[REQUIRED WORK] Work through the records below and copy every line that includes "workerOpts".

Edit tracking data

★ ★ ★

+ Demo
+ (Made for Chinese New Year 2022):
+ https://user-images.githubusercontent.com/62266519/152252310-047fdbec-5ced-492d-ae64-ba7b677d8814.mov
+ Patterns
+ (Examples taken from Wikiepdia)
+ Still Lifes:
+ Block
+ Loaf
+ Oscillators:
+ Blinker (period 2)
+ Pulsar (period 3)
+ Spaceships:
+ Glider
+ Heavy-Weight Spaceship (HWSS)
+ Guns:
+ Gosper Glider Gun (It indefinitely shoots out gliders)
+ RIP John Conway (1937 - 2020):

★ ★ ★

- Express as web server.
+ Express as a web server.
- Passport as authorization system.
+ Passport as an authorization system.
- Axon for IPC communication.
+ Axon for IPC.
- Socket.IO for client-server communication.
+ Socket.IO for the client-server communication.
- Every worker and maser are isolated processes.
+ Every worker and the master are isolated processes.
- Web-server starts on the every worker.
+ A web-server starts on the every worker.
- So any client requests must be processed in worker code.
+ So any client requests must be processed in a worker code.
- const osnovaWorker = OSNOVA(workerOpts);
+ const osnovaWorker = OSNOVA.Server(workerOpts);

★ ★ ★

[YOUR RESPONSE]
- const osnovaWorker = OSNOVA(workerOpts);
+ const osnovaWorker = OSNOVA.Server(workerOpts);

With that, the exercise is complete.